Удивляясь собственному пуризму, я попытался запретить Софи сунуть полбутылки виски в свою пляжную сумку. Но она весело настаивала, заметив: «Это собачий хвост – для опохмелки» – выражение, которое, я уверен, она подцепила у Натана.
– Не только тебе надо опохмелиться, Язвинка, – добавила она.

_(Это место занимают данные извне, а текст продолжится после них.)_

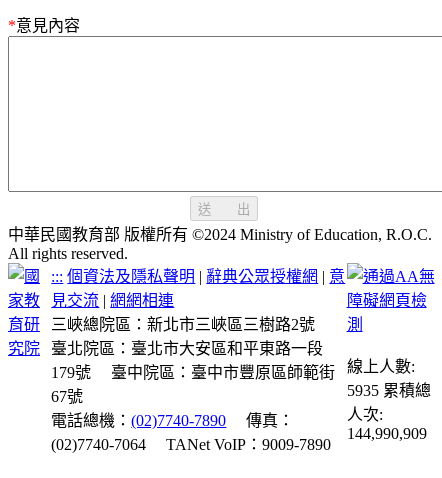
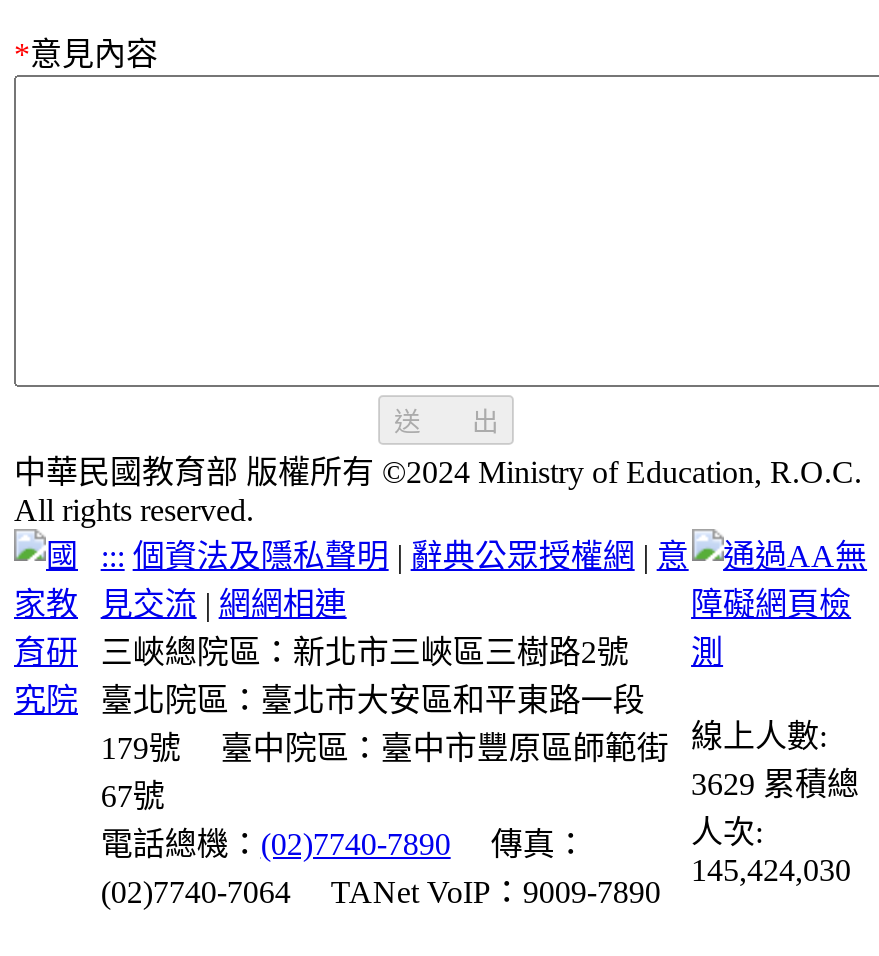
- 5935 累積總
+ 3629 累積總

- 144,990,909
+ 145,424,030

Именно в эту минуту я впервые всерьез задумался над тем, что она стала пить. Раньше я, по-моему, считал тягу Софи к спиртному явлением временным, стремлением найти утешение после ухода Натана. Теперь же я никоим образом не был в этом уверен – сомнения и тревога за Софи терзали меня, пока мы, покачиваясь, ехали в метро. Вскоре мы вышли. Автобус на пляж Джонса отходил с грязного вокзала на Нострэнд-авеню, где неуправляемые бруклинцы толкались, стремясь побыстрее выбраться на солнце. Мы с Софи последними влезли в автобус – он стоял в туннеле, похожем на склеп; внутри чем-то воняло, было темным-темно и абсолютно тихо, хотя машина была набита смутно вырисовывавшимися ерзающими человеческими телами. Тишина эта производила жуткое, озадачивающее впечатление. «Вся эта масса, – думал я, пока мы пробирались в хвост автобуса, – уж конечно, должна хотя бы бормотать или вздыхать, ну подавать хоть какие-то признаки жизни»; наконец мы добрались до наших изодранных провисших сидений.